Gemeinnütziger Wohnbau als Schlüssel für leistbares Wohnen in Vorarlberg
Die im März 2026 erschienene Studie des Österreichischen Instituts für Wirtschaftsforschung (WIFO) zeichnet ein klares Bild: Zwischen 2011 und 2024 sind die Mietpreise in Vorarlberg um 61 % gestiegen – die Haushaltseinkommen hingegen nur um 39 %. Umso wichtiger ist die stabilisierende Wirkung des geförderten Mietwohnbaus.
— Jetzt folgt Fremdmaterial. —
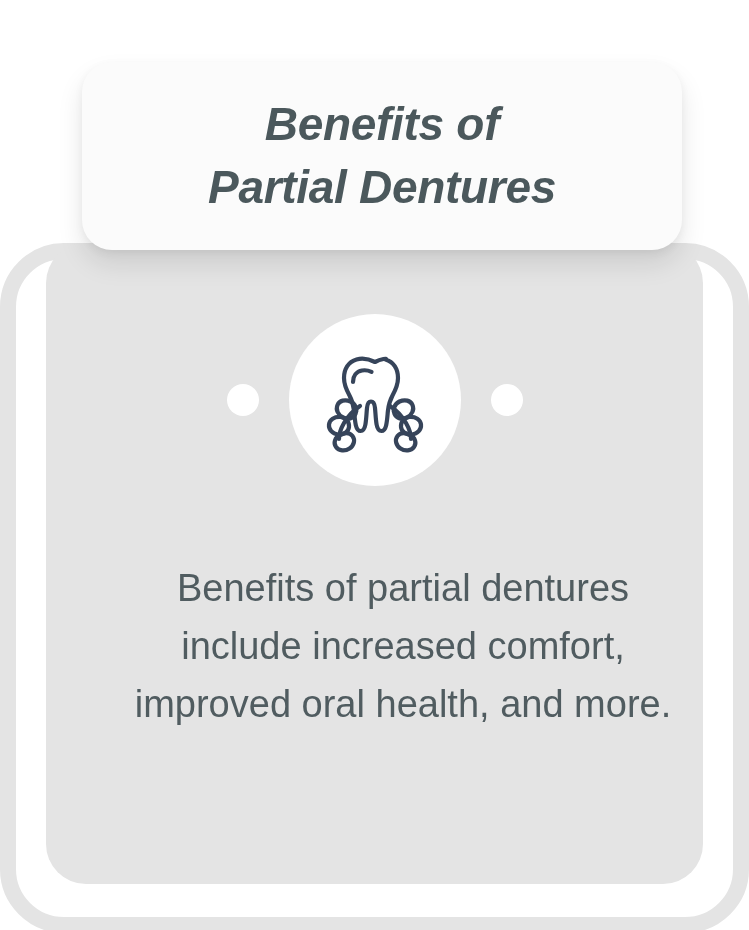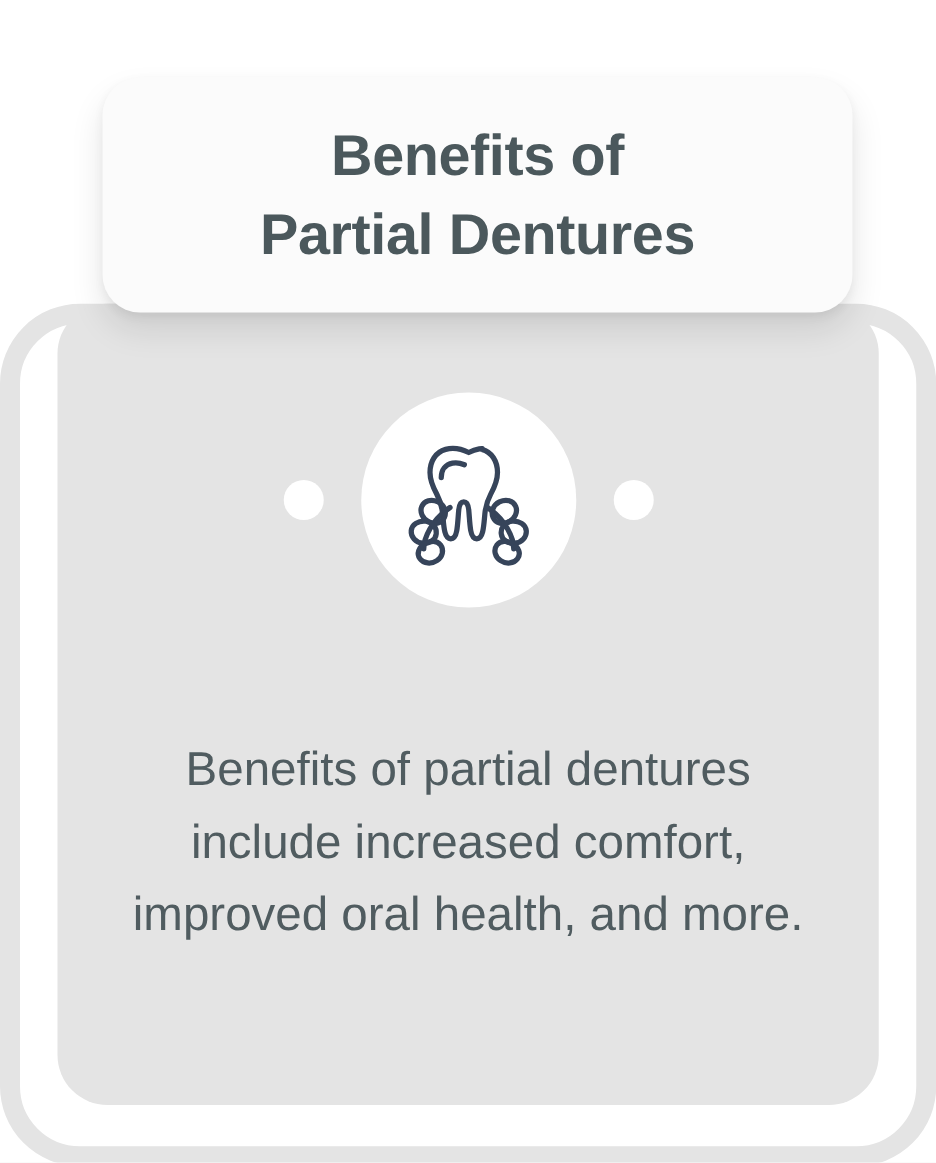--- a/index.html
+++ b/index.html
@@ -65,6 +65,7 @@
   .header-title {
     font-family: "Liberation Sans", sans-serif;
     font-size: 46px;
+    font-style: italic;
     font-weight: bold;
     color: #4b585c;
     text-align: center;

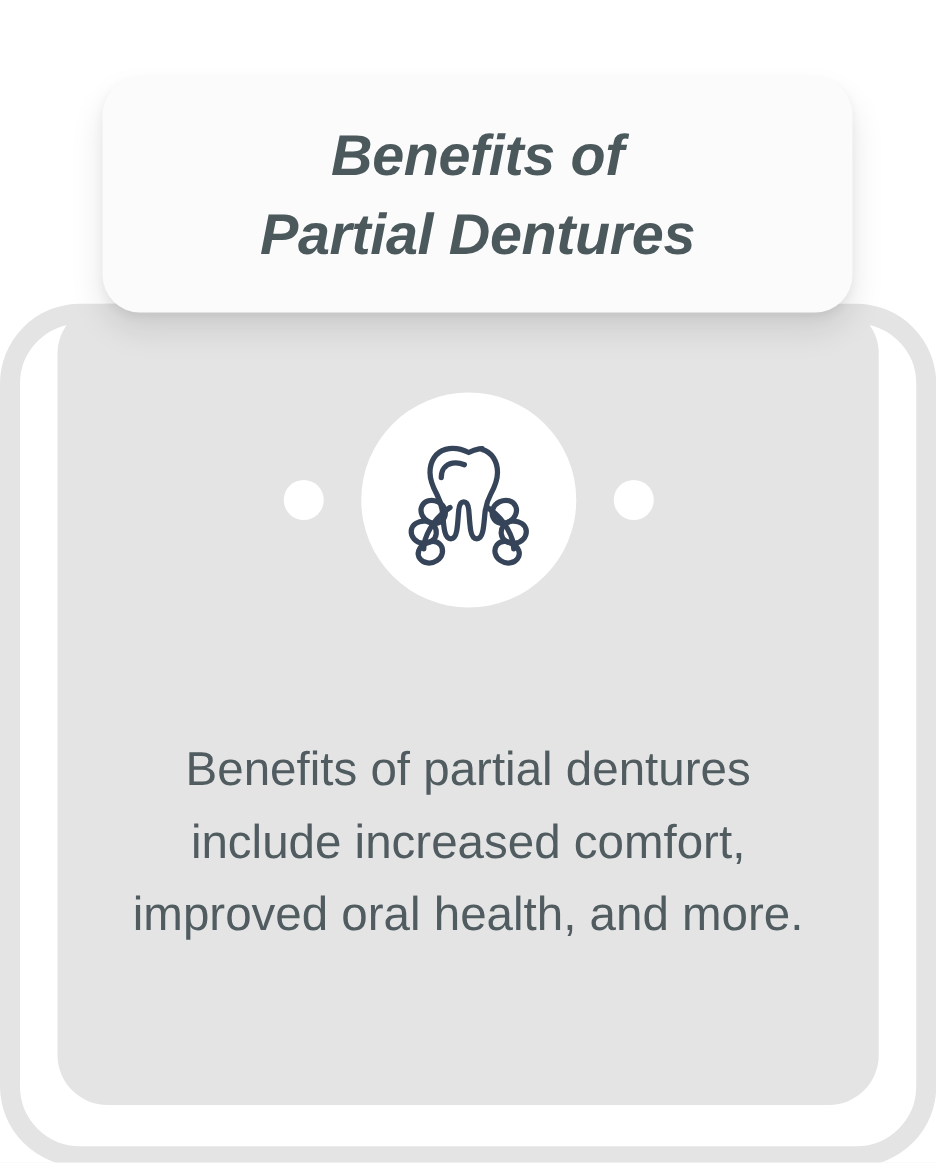--- a/index.html
+++ b/index.html
@@ -119,8 +119,7 @@
     width: 617px;
     z-index: 3;
     display: flex;
-    justify-content: center;
-    margin-top: 28px;
+    justify-content: flex-end;
   }
 
   .body-text {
Die Zahlen sprechen für sich: Rund 23.400 Vorarlberger Haushalte leben derzeit in einer gemeinnützigen Mietwohnung – und profitieren damit von einem monatlichen Mietvorteil von zuletzt 2,9 Euro pro Quadratmeter gegenüber dem privaten Markt.
Ergänzend dazu belegt das Policy Paper des Verbands (Autor: Gerald Kössl), dass der gemeinnützige Wohnbau weit über die reine Versorgungsfunktion hinaus wirkt. Gemeinnützige Bauvereinigungen sind gesetzlich verpflichtet, Mieten kostendeckend zu kalkulieren, Gewinne zu begrenzen und Überschüsse in neue Projekte zu reinvestieren. Das Ergebnis: Auch nach Rückzahlung der Wohnbauförderungsdarlehen bleiben die Mieten im gemeinnützigen Sektor dauerhaft niedrig – während gewerbliche Vermieter nach Ende der Förderdauer auf marktübliche Preise wechseln können.
Für den Fördergeber bedeutet das: Jeder Euro, der in den gemeinnützigen Wohnbau fließt, hat eine langfristige und nachhaltige Wirkung – im Gegensatz zur zeitlich befristeten Preisbindung im privaten Sektor. Auch der preisdämpfende Effekt auf den gesamten Wohnungsmarkt ist belegt.
Chancen und Potential in Vorarlberg
Derzeit liegt der Anteil gemeinnütziger Mietwohnungen im Ländle bei rund 13 % – der österreichweite Durchschnitt beträgt 24 %. Würde Vorarlberg diesen Wert erreichen, könnten rund 18.000 zusätzliche Haushalte von günstigem, dauerhaft leistbarem Wohnraum profitieren. Mit aktuell rund 22.800 gemeinnützigen Wohnungen im Land und einer zunehmenden Zahl neuer Projekte und Bauträger ist der Kurs klar: mehr leistbarer, gemeinnütziger Wohnraum für Vorarlberg.